- Opening Delimiter -

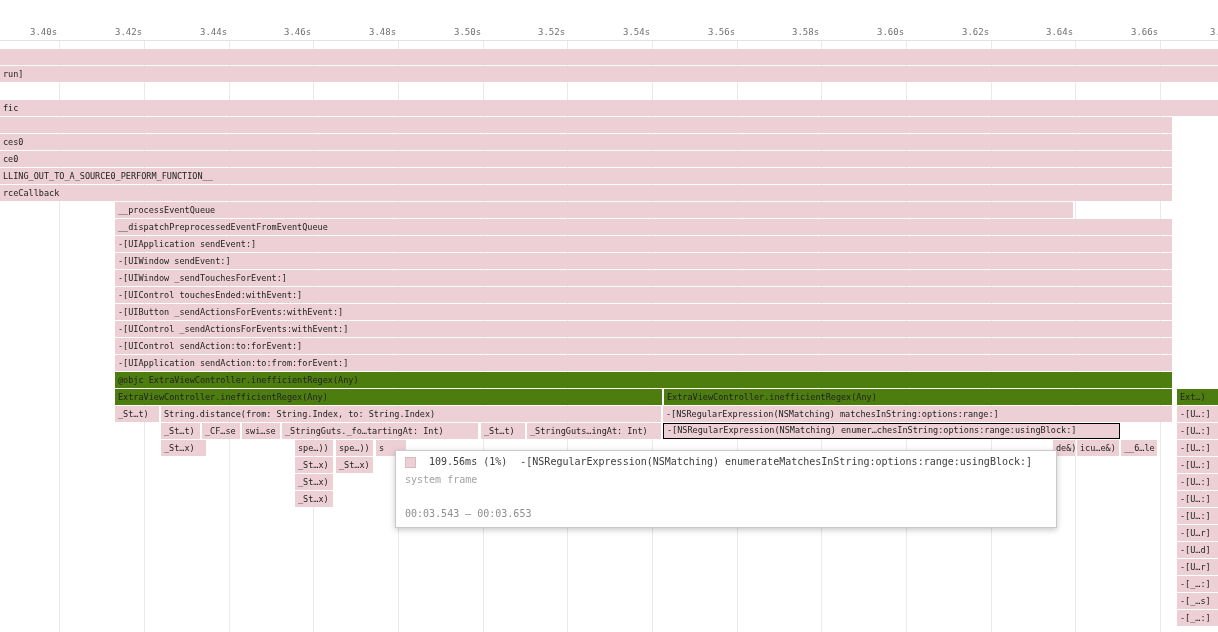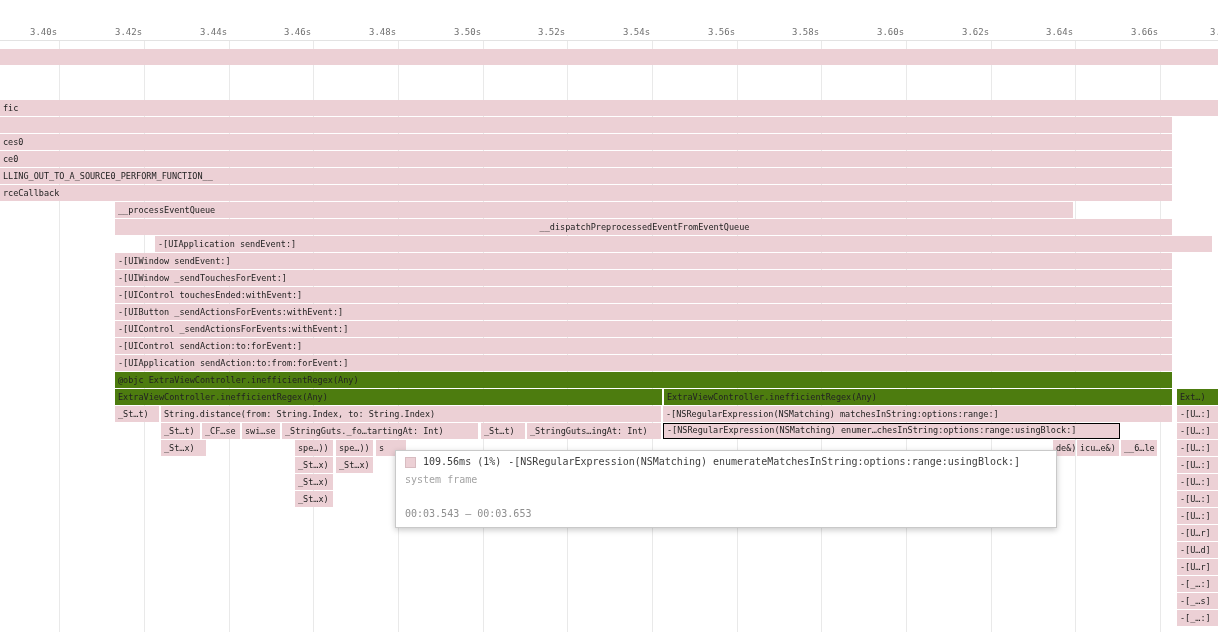--- a/index.html
+++ b/index.html
@@ -66,6 +66,7 @@
     </div>
   <div class="bars-layer">
       <div class="bar pink" style="left: 0px; top: 49px; width: 1218px;"></div>
+      <div class="bar pink" style="left: 0px; top: 66px; width: 1218px;">run]</div>
       <div class="bar pink" style="left: 0px; top: 100px; width: 1218px;">fic</div>
       <div class="bar pink" style="left: 0px; top: 117px; width: 1172px;"></div>
       <div class="bar pink" style="left: 0px; top: 134px; width: 1172px;">ces0</div>

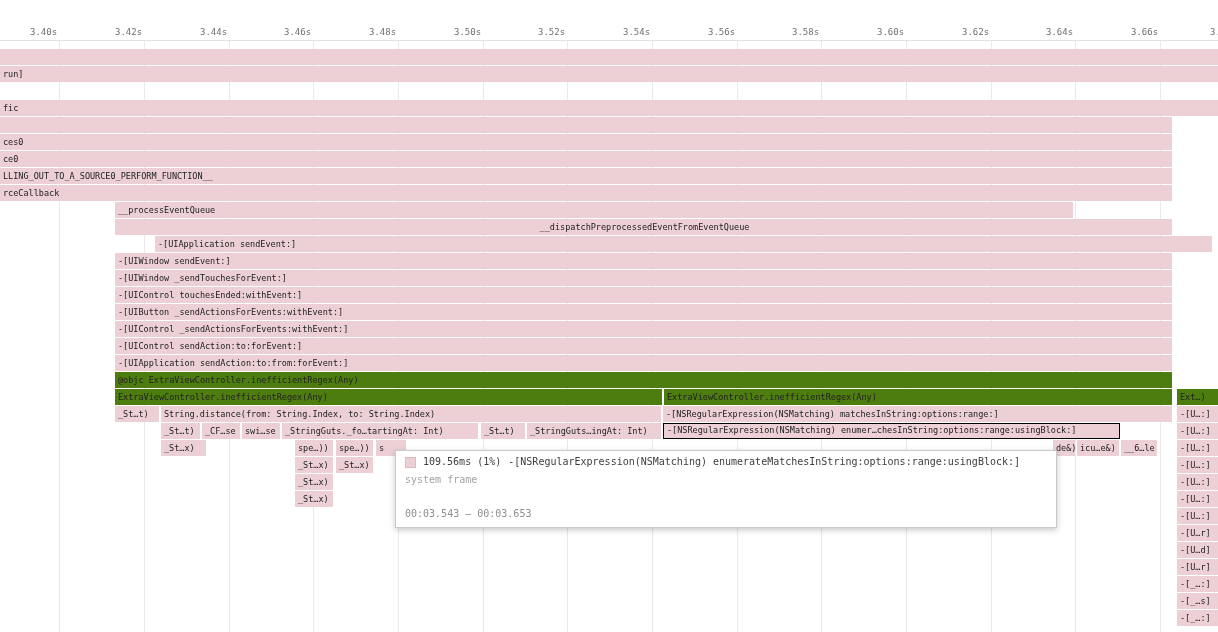--- a/index.html
+++ b/index.html
@@ -74,7 +74,7 @@
       <div class="bar pink" style="left: 0px; top: 168px; width: 1172px;">LLING_OUT_TO_A_SOURCE0_PERFORM_FUNCTION__</div>
       <div class="bar pink" style="left: 0px; top: 185px; width: 1172px;">rceCallback</div>
       <div class="bar pink" style="left: 115px; top: 202px; width: 958px;">__processEventQueue</div>
-      <div class="bar pink" style="left: 115px; top: 219px; width: 1057px; text-align: center;">__dispatchPreprocessedEventFromEventQueue</div>
+      <div class="bar pink" style="left: 115px; top: 219px; width: 1057px;">__dispatchPreprocessedEventFromEventQueue</div>
       <div class="bar pink" style="left: 115px; top: 236px; width: 1057px; margin-left: 40px;">-[UIApplication sendEvent:]</div>
       <div class="bar pink" style="left: 115px; top: 253px; width: 1057px;">-[UIWindow sendEvent:]</div>
       <div class="bar pink" style="left: 115px; top: 270px; width: 1057px;">-[UIWindow _sendTouchesForEvent:]</div>

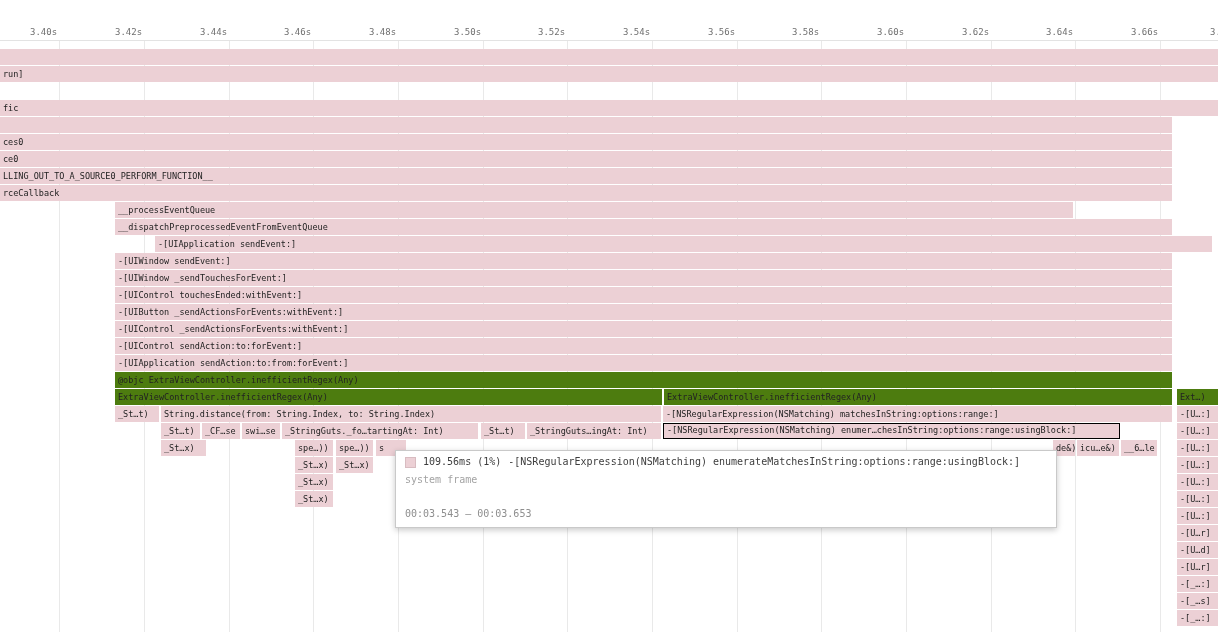--- a/index.html
+++ b/index.html
@@ -75,7 +75,7 @@
       <div class="bar pink" style="left: 0px; top: 185px; width: 1172px;">rceCallback</div>
       <div class="bar pink" style="left: 115px; top: 202px; width: 958px;">__processEventQueue</div>
       <div class="bar pink" style="left: 115px; top: 219px; width: 1057px;">__dispatchPreprocessedEventFromEventQueue</div>
-      <div class="bar pink" style="left: 115px; top: 236px; width: 1057px; margin-left: 40px;">-[UIApplication sendEvent:]</div>
+      <div class="bar pink" style="left: 115px; top: 236px; width: 1057px;">-[UIApplication sendEvent:]</div>
       <div class="bar pink" style="left: 115px; top: 253px; width: 1057px;">-[UIWindow sendEvent:]</div>
       <div class="bar pink" style="left: 115px; top: 270px; width: 1057px;">-[UIWindow _sendTouchesForEvent:]</div>
       <div class="bar pink" style="left: 115px; top: 287px; width: 1057px;">-[UIControl touchesEnded:withEvent:]</div>

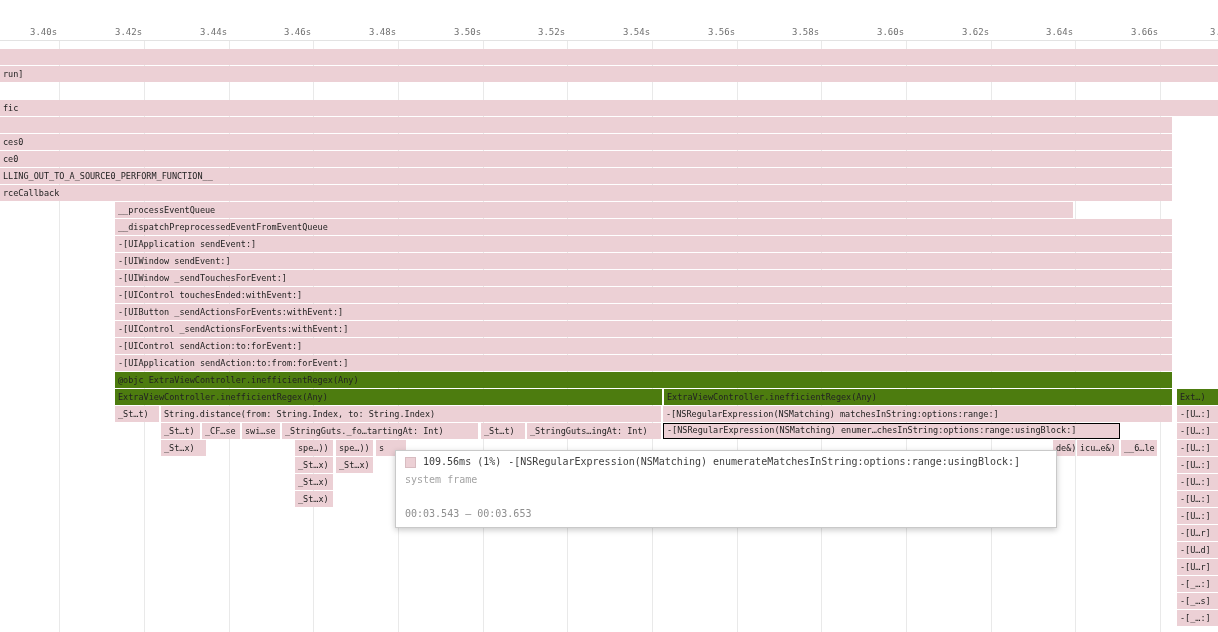--- a/index.html
+++ b/index.html
@@ -39,7 +39,7 @@
     background:#fff;border:1px solid #c9c9c9;box-shadow:0 2px 6px rgba(0,0,0,.22);
     z-index:5;padding:5px 10px 7px 9px;font-size:10px;line-height:12px;
   }
-  .tt-row1{display:flex;align-items:center;gap:7px;color:#3d3d3d;white-space:nowrap;overflow:hidden;}
+  .tt-row1{display:flex;align-items:center;gap:13px;color:#3d3d3d;white-space:nowrap;overflow:hidden;}
   .tt-swatch{width:9px;height:9px;background:#ecd0d5;border:1px solid #d8bcc1;flex:none;}
   .tt-sub{color:#a3a3a3;margin-top:6px;}
   .tt-range{color:#8e8e8e;margin-top:22px;}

- Closing Delimiter -

Go through the listing above and pull out each line containing the word "height".

     z-index:5;padding:5px 10px 7px 9px;font-size:10px;line-height:12px;
   .tt-swatch{width:9px;height:9px;background:#ecd0d5;border:1px solid #d8bcc1;flex:none;}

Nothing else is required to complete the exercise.